A 10th doctor from Sierra Leone died from Ebola, a day after two other Sierra Leone doctors had succumbed to the disease, a health official said Sunday.

Dr. Brima Kargbo, Sierra Leone's chief medical officer, said Dr. Aiah Solomon Konoyeima had died of Ebola on Saturday. On Friday, Thomas Rogers, a surgeon at the Connaught Hospital, which is the main referral unit in the capital Freetown, and Dauda Koroma both died from the disease.

The details of how and where the doctors had become infected were not known.

Of the 11 Sierra Leonean doctors infected with the disease, only one has survived.

The three West African countries of Guinea, Liberia and Sierra Leone have been hardest hit by the current Ebola outbreak, with hundreds of health care workers becoming infected with the disease.
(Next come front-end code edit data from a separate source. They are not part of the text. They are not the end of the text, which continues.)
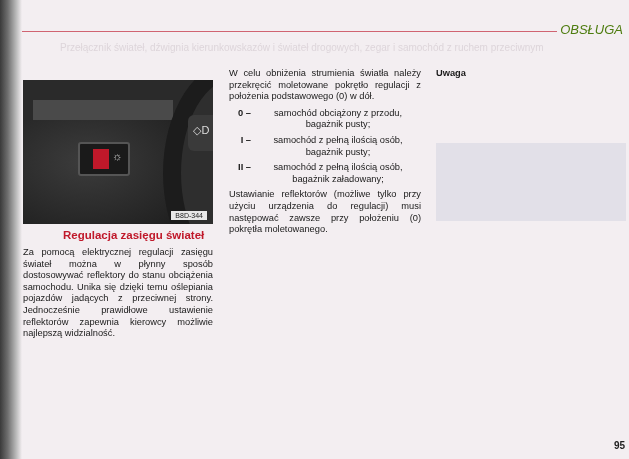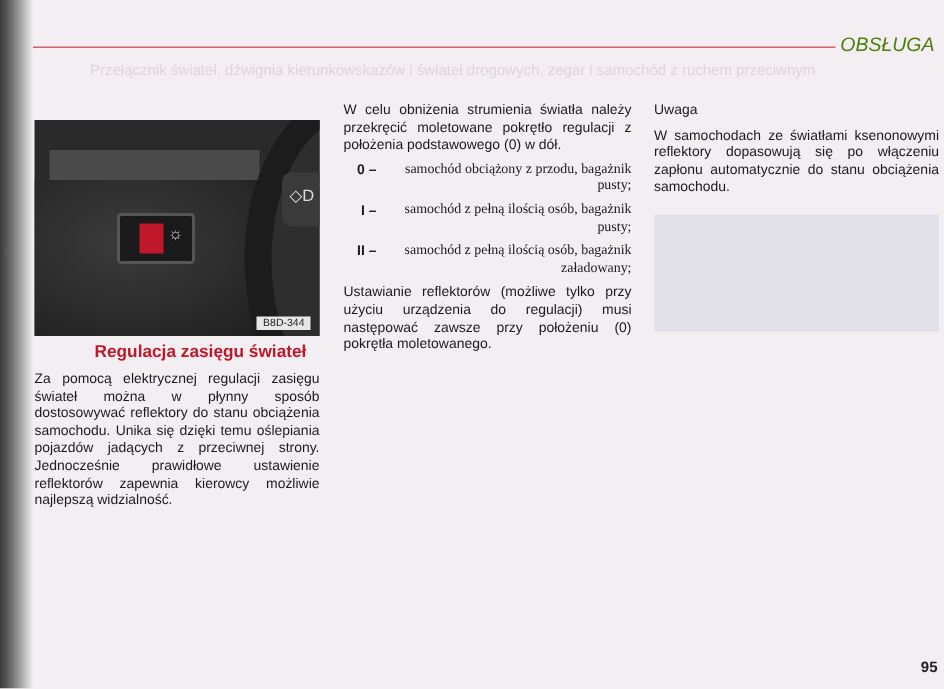"Uwaga" .note-title { font-weight: normal -> bold; margin-bottom: 5px -> 18px }
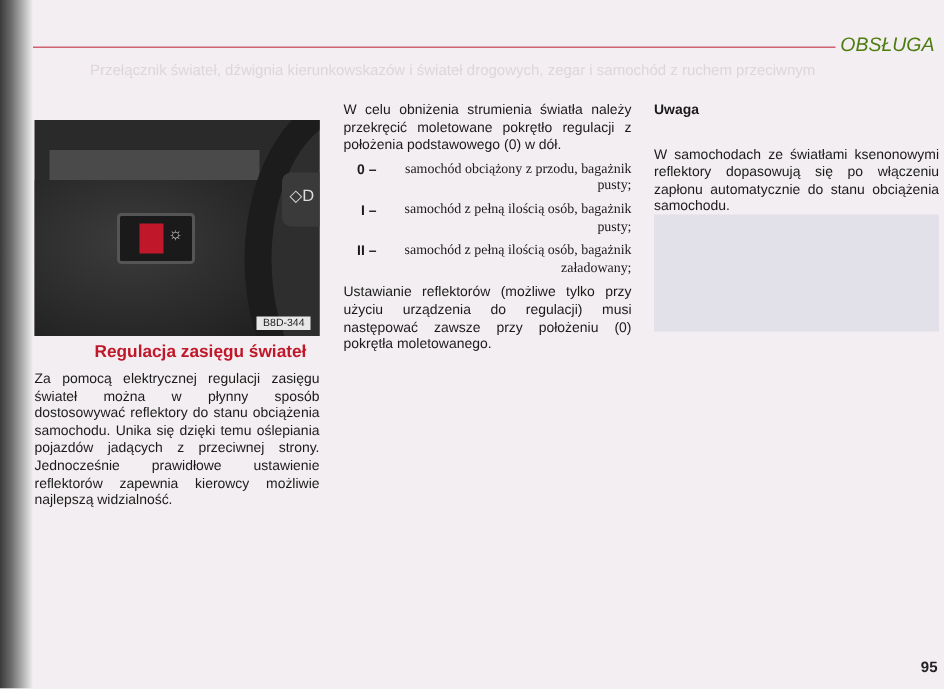"W samochodach ze światłami ksenonowymi" p { html: <p>W samochodach ze światłami ksenonowymi reflektory dopasowują się po włączeniu zapłonu automatycznie do stanu obciążenia samochodu.</p> -> none }
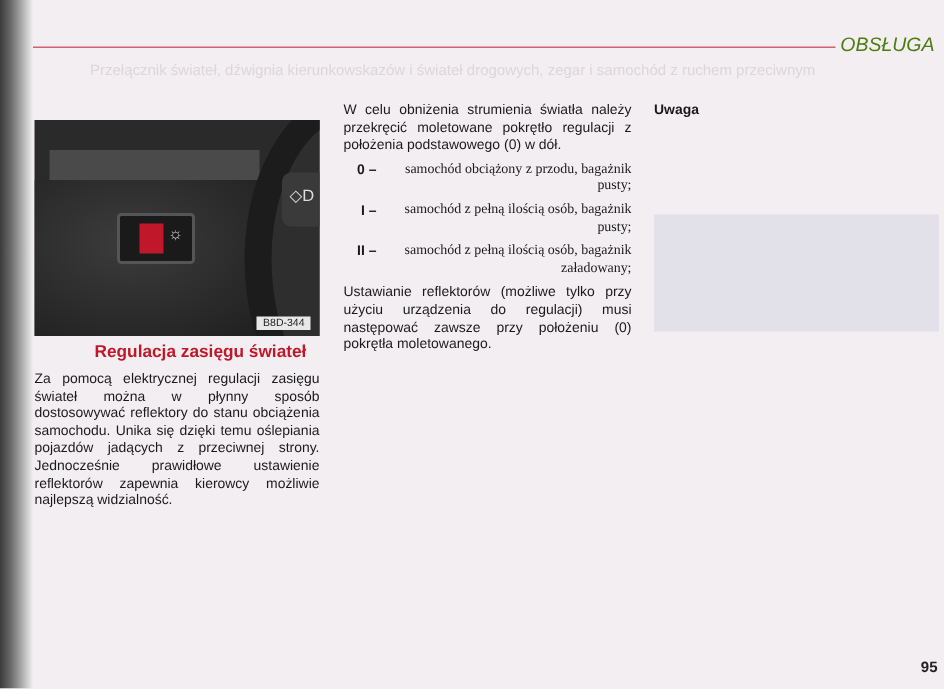"samochód obciążony z przodu, bagażnik" .list-item .txt { font-family: Liberation Serif, serif -> none; text-align: right -> center }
The deaths have taken a tremendous toll on health care system in these countries. More than 100 health care workers have lost their lives in Sierra Leone, according to a report by the French news agency AFP.

Konoyeima worked at a children's hospital in Freetown, the capital, and tested positive for Ebola about two weeks ago, according to The Associated Press.

He was being treated at the Hastings Ebola Treatment Center, which is staffed exclusively by local Sierra Leonean medical personnel, as compared to many other treatment units, which are run by international organizations or employ some foreign staff.
In the current outbreak, Ebola has sickened more than 17,500 people, mostly in Guinea, Liberia and Sierra Leone. Of those, about 6,200 have died. It is currently spreading fastest in Sierra Leone.

The World Health Organization set a 60-day goal on October 1 to isolate 70 percent of Ebola patients in Liberia, Guinea and Sierra Leone and ensure safe burials for 70 percent of bodies, which are highly infectious.

But in Sierra Leone, only 60 percent of patients were in isolation by Dec. 1, said Palo Conteh, head of the government's National Ebola Response Center.

Material for this report came from AP and AFP.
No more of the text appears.